Guide to the use of this commentary

The Secretariat Commentary is on the 1978 Draft of the CISG, not the Official Text, which re-numbered most of the articles of the 1978 Draft. The Secretariat Commentary on article 31 of the 1978 Draft is quoted below with the article references contained in this commentary conformed to the numerical sequences of the Official Text, e.g., article 31 [draft counterpart of CISG article 33].

To the extent it is relevant to the Official Text, the Secretariat Commentary on the 1978 Draft is perhaps the most authoritative source one can cite. It is the closest counterpart to an Official Commentary on the CISG. A match-up of this article of the 1978 Draft with the version adopted for the Official Text is necessary to document the relevancy of the Secretariat Commentary on this article. See the match-up for this article for a validation of citations to this Secretariat Commentary.
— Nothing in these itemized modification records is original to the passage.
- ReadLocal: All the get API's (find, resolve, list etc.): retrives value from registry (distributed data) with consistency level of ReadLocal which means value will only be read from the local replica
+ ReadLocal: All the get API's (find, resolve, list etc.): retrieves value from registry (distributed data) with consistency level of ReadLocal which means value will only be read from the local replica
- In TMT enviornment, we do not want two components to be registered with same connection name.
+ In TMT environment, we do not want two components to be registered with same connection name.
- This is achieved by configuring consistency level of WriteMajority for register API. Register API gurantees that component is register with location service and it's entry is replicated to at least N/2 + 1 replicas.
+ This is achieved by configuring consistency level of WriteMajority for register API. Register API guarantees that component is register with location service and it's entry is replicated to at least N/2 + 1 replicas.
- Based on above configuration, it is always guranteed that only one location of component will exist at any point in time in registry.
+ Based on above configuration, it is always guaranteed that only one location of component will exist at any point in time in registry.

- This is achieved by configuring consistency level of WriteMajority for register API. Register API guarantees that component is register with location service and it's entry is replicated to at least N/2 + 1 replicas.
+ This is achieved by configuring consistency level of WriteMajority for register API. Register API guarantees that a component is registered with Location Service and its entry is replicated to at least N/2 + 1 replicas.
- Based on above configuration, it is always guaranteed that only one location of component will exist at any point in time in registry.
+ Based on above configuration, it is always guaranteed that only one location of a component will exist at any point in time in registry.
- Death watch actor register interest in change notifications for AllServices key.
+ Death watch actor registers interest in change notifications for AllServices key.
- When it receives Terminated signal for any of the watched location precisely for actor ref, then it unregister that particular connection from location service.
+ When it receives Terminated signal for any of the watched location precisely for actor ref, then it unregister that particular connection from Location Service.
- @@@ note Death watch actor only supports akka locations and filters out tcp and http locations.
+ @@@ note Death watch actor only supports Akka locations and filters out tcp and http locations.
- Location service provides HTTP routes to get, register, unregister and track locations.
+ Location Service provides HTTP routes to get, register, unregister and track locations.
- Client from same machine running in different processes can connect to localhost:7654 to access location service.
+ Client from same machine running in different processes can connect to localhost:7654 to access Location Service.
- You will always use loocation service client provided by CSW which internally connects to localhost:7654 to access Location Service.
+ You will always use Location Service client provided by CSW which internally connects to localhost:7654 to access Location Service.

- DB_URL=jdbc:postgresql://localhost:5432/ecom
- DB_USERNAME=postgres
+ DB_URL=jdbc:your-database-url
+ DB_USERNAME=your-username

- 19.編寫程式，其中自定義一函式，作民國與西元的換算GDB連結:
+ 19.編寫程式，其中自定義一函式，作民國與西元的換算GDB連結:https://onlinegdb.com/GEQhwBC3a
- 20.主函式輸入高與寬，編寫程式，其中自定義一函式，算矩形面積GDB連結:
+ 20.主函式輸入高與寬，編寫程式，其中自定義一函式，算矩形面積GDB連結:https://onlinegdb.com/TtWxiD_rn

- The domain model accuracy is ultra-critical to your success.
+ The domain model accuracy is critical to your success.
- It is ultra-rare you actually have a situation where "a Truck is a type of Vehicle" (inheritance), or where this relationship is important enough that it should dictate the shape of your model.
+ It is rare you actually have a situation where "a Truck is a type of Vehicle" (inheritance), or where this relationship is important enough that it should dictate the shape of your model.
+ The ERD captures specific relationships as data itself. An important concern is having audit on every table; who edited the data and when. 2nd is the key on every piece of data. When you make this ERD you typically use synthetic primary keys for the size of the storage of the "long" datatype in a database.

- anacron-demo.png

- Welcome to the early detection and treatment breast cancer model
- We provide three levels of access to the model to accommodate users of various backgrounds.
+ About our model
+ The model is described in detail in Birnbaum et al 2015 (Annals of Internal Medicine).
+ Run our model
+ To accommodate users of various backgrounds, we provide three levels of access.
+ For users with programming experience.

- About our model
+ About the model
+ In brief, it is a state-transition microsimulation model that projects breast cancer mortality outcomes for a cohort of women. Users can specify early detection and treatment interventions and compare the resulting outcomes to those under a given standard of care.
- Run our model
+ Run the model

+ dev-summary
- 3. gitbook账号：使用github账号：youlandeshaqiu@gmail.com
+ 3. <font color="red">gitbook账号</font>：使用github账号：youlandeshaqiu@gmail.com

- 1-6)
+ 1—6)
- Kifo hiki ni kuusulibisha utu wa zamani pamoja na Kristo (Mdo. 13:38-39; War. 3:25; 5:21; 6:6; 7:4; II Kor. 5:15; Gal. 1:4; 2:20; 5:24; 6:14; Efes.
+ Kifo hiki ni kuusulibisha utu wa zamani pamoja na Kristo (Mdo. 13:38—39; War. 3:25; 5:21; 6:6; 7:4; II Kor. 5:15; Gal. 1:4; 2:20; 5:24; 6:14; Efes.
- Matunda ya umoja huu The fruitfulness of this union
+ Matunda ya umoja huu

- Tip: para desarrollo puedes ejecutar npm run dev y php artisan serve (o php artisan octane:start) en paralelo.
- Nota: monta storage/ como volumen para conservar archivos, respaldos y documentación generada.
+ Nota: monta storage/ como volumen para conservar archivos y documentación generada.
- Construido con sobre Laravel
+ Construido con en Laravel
This match-up indicates that article 31 of the 1978 Draft is substantively identical to CISG article 33.

Text of Secretariat Commentary on article 31 of the 1978 Draft
[draft counterpart of CISG article 33]   [Time of delivery]


ULIS, articles 20, 21 and 22.


1. Article 31 [draft counterpart of CISG article 33] deals with the time at which the seller must fulfil his obligation to deliver the goods.

2. Since the seller's obligation is to deliver at a certain time, he must hand over the goods to the carrier, place the goods at the buyer's disposal at the appropriate place as required by article 29 [draft counterpart of CISG article 31] or do such other act as may constitute delivery under the terms of the contract at or by the time specified. Article 31 [draft counterpart of CISG article 33] does not require that the buyer have taken physical possession on the date on which delivery was due or even have been in a position to take physical possession if, for example, delivery was made by handing over the goods to a carrier.

Delivery on fixed or determinable date, subparagraph (a)

3. If the date for delivery is fixed by or determinable from the contract, the seller must deliver on that date. The date for delivery is fixed by or determinable from the contract if it is fixed by or determinable from a usage made applicable to the contract by article 8 [draft counterpart of CISG article 9].

Delivery During a Period, Subparagraph (b)

4. In International trade it is common for the date of delivery to be fixed in terms of a period of time. This is generally to allow the seller some flexibility in preparing the goods for shipment and in providing for the necessary transportation. Therefore, subparagraph (b) authorizes the seller to deliver goods "at any time within that period".

5. However, it should be noted that in some cases the parties may have modified their original agreement which called for delivery within a period by specifying a particular date for delivery, a date which might fall within or without the period of time originally specified. For instance, if the contract originally called for delivery in July, by subsequent agreement the seller may have agreed to deliver on 15 July. In such case delivery must be made on that date.

6. On occasion the provision in the contract or in an applicable usage that delivery must be within a specified period of time is intended to permit the buyer to arrange for carriage of the goods or to schedule the exact arrival time of the goods in order to fulfil his needs and not overtax his storage or handling capacity as those needs or capacity may be determined subsequent to the conclusion of the contract. Subparagraph (b) states, therefore, that the seller may not choose the exact delivery date if the "circumstances indicate that the buyer is to choose a date".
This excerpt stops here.